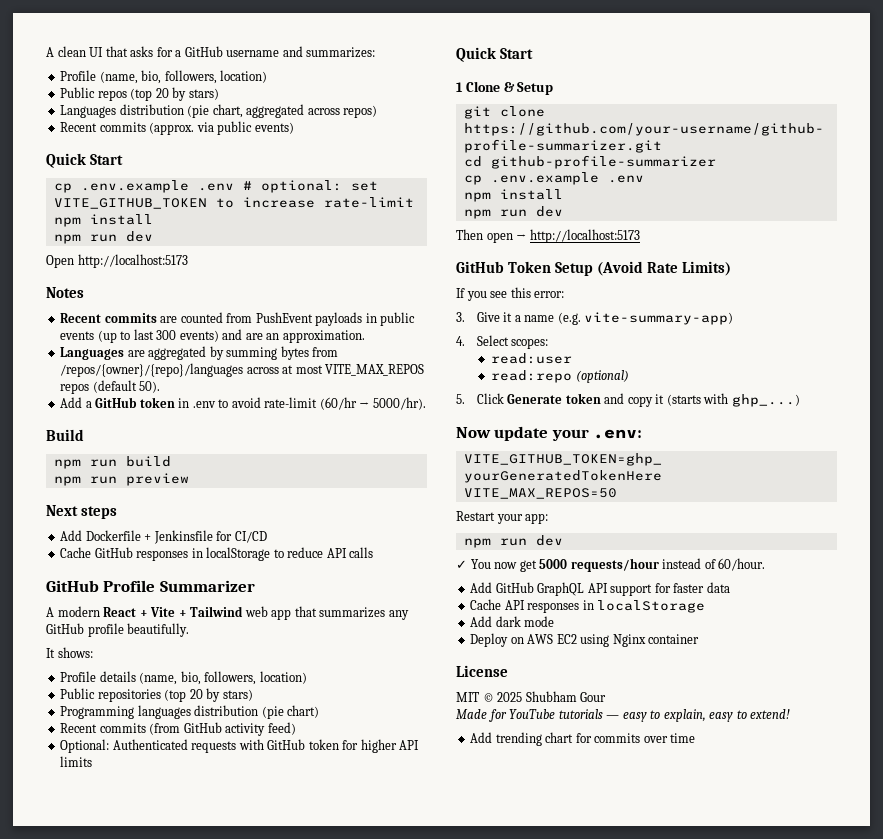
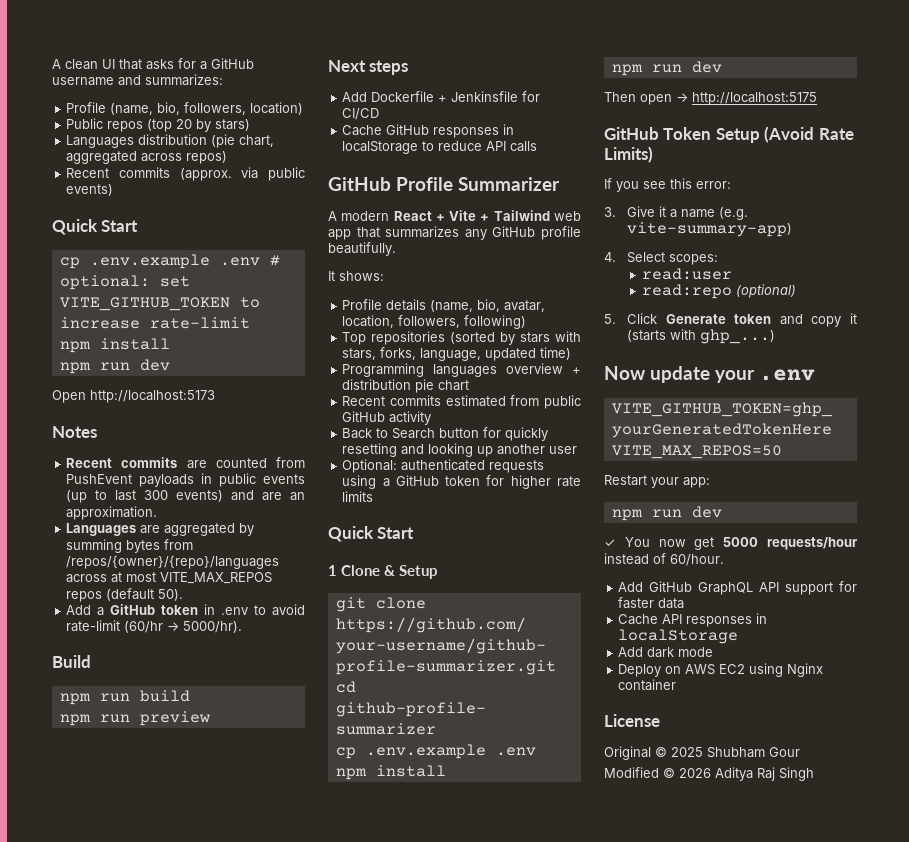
- Profile details (name, bio, followers, location)
- Public repositories (top 20 by stars)
- Programming languages distribution (pie chart)
- Recent commits (from GitHub activity feed)
- Optional: Authenticated requests with GitHub token for higher API limits
+ Profile details (name, bio, avatar, location, followers, following)
+ Top repositories (sorted by stars with stars, forks, language, updated time)
+ Programming languages overview + distribution pie chart
+ Recent commits estimated from public GitHub activity
+ Back to Search button for quickly resetting and looking up another user
+ Optional: authenticated requests using a GitHub token for higher rate limits
- Then open → http://localhost:5173
+ Then open → http://localhost:5175
- Now update your .env:
+ Now update your .env
- MIT © 2025 Shubham Gour
+ Original © 2025 Shubham Gour
- Made for YouTube tutorials — easy to explain, easy to extend!
- Add trending chart for commits over time
+ Modified © 2026 Aditya Raj Singh

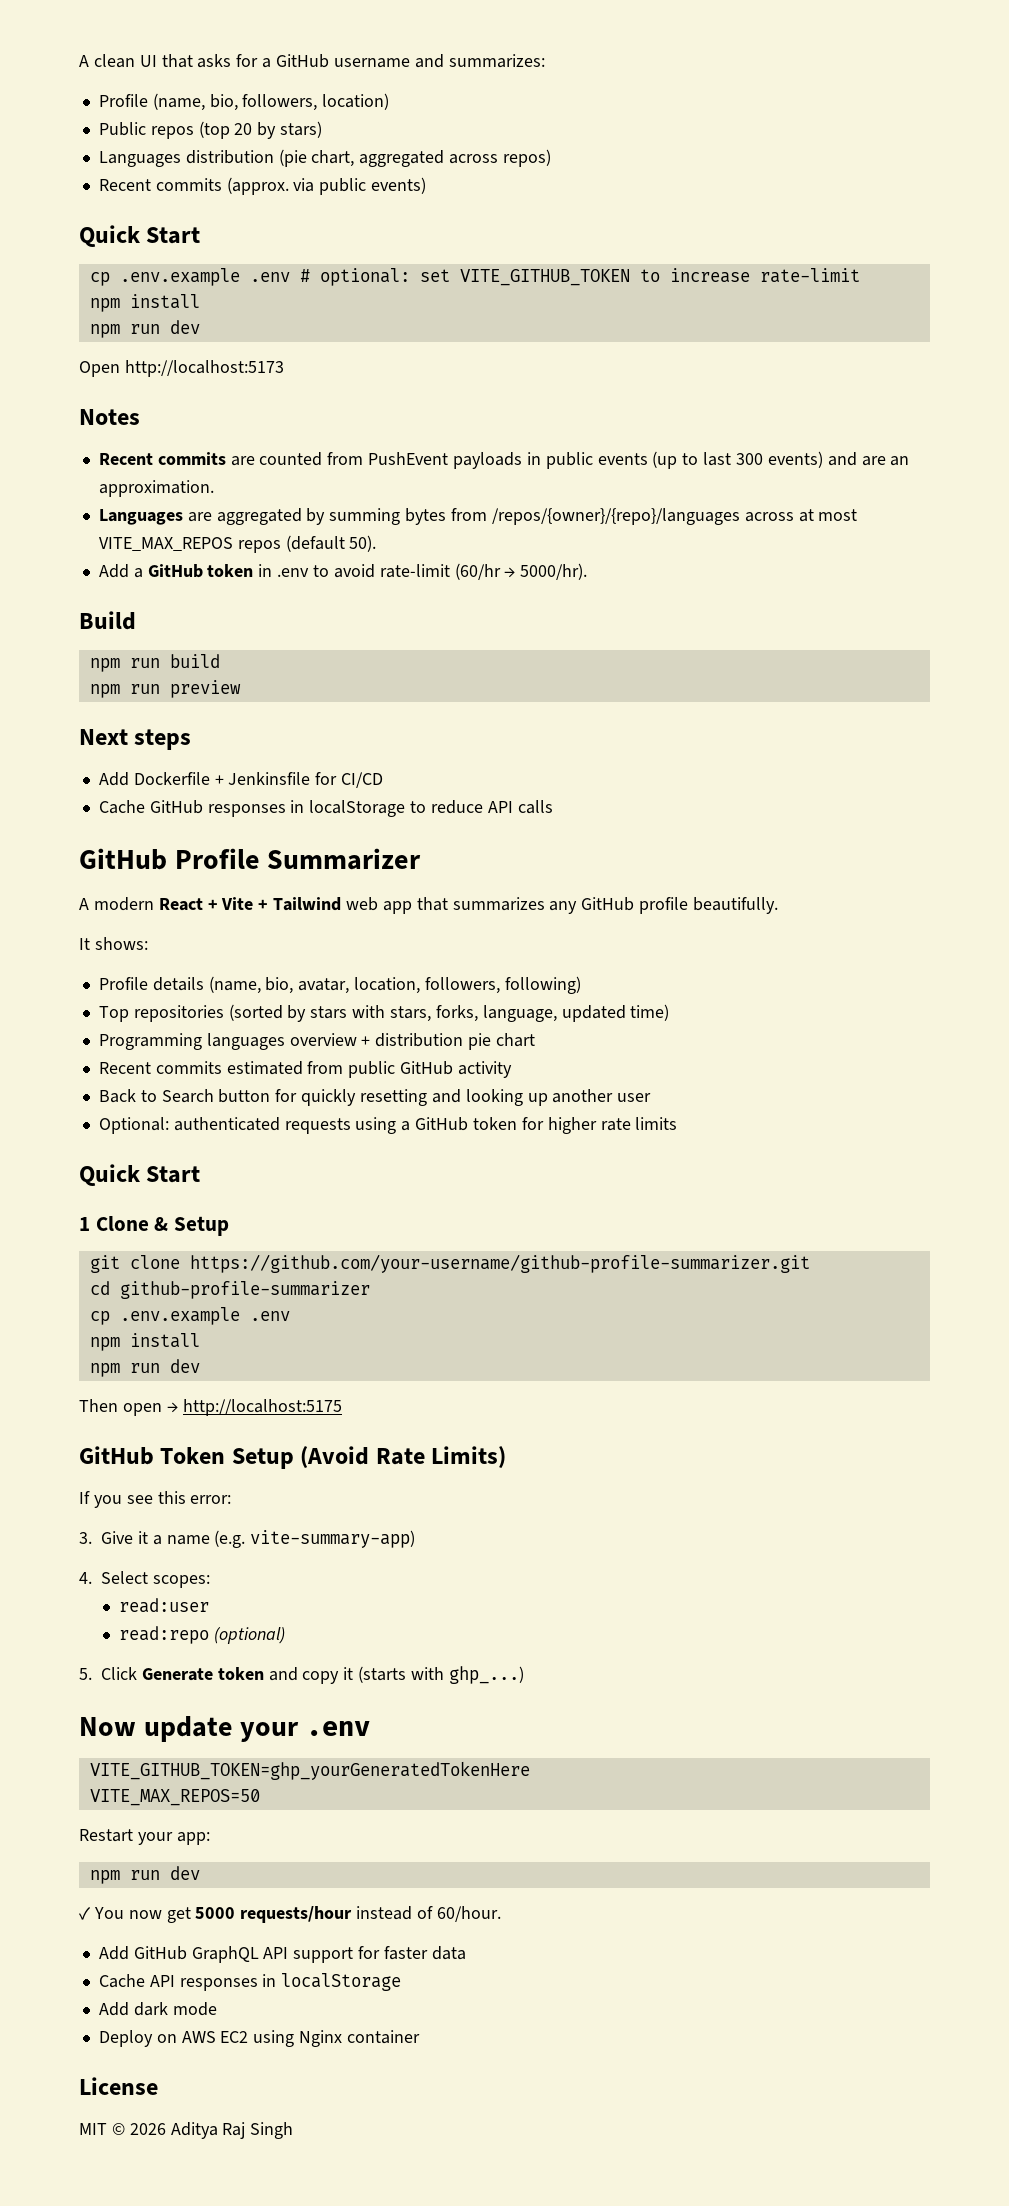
- Original © 2025 Shubham Gour
- Modified © 2026 Aditya Raj Singh
+ MIT © 2026 Aditya Raj Singh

PROBLEM: Your answer should be the lines from the first record down to the line containing "- Original © 2025 Shubham Gour", restated exactly, with no pictures.

RESULT OF THE TASK:
- Profile details (name, bio, followers, location)
- Public repositories (top 20 by stars)
- Programming languages distribution (pie chart)
- Recent commits (from GitHub activity feed)
- Optional: Authenticated requests with GitHub token for higher API limits
+ Profile details (name, bio, avatar, location, followers, following)
+ Top repositories (sorted by stars with stars, forks, language, updated time)
+ Programming languages overview + distribution pie chart
+ Recent commits estimated from public GitHub activity
+ Back to Search button for quickly resetting and looking up another user
+ Optional: authenticated requests using a GitHub token for higher rate limits
- Then open → http://localhost:5173
+ Then open → http://localhost:5175
- Now update your .env:
+ Now update your .env
- MIT © 2025 Shubham Gour
+ Original © 2025 Shubham Gour
- Made for YouTube tutorials — easy to explain, easy to extend!
- Add trending chart for commits over time
+ Modified © 2026 Aditya Raj Singh

- Original © 2025 Shubham Gour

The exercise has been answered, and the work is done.